Residence of companies

The concept of residence is important because corporation tax is chargeable on the worldwide profits of any company that is resident in the UK. The liability may be reduced by exemption or relief under a double taxation agreement or by unilateral relief. Non-UK resident companies are only liable to UK corporation tax on certain sources of income, such as profits attributable to a trade of dealing in or developing UK land, for example.

This guidance note outlines when a company will be treated as resident in the UK. There may also be tax consequences when the residence of a company changes.

See the Inbound migration and Outbound migration guidance notes.

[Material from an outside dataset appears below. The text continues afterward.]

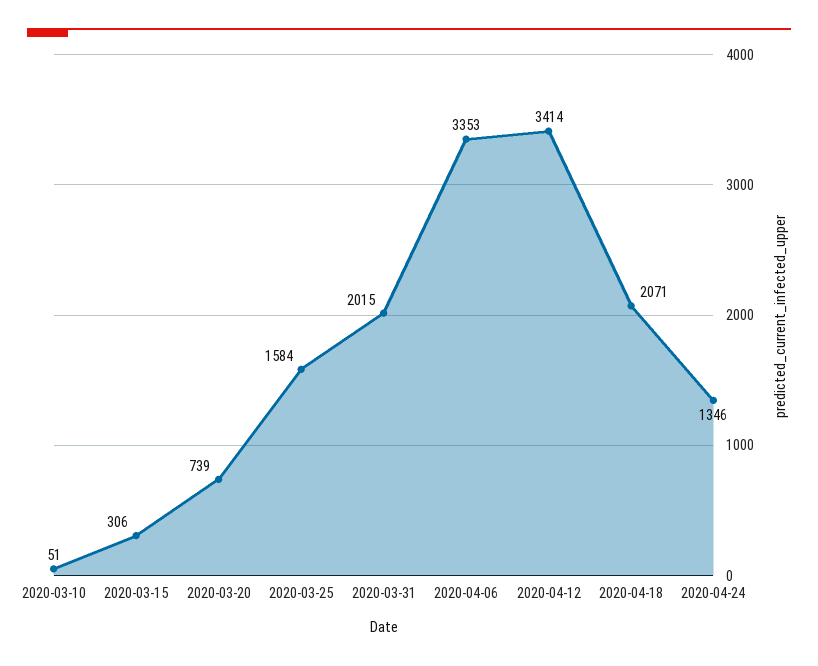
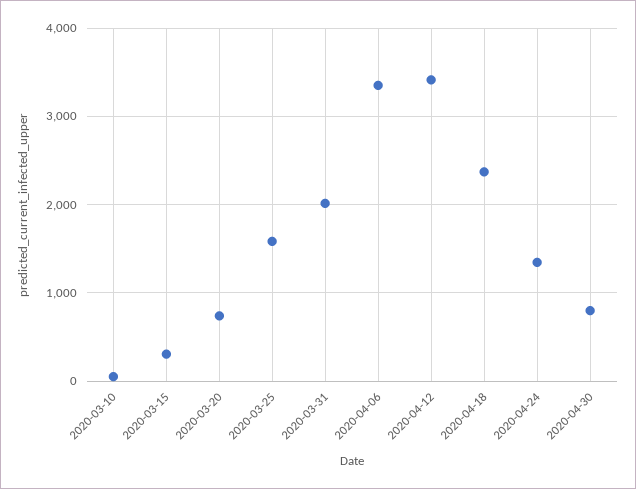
2020-04-18: 2071 -> 2400
2020-04-30: none -> 800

A company will be treated as resident in the UK if it is incorporated in the UK (the ‘statutory test’ ― CTA 2009, s 14) or centrally managed and controlled in the UK (the ‘case law test’). See also the Non-UK companies subject to UK tax guidance note for further commentary on how a non-UK company may be subject to UK tax and the relevant UK filing requirements.

More detailed commentary on company residence can be found in Simon’s Taxes D4.103. HMRC guidance on company residence can be found in the International Manual.

Statutory residence test

If a company is incorporated in the UK, then it is resident in the UK and it is not necessary to consider where it is centrally managed and controlled. The definition of the ‘United Kingdom’ means Great Britain (England, Wales and Scotland) and Northern Ireland. It does not include the Isle of Man or the Channel Islands.

‘Case law’ test

Companies which are not incorporated in the UK are nonetheless UK resident if their place of central management and control is in the UK.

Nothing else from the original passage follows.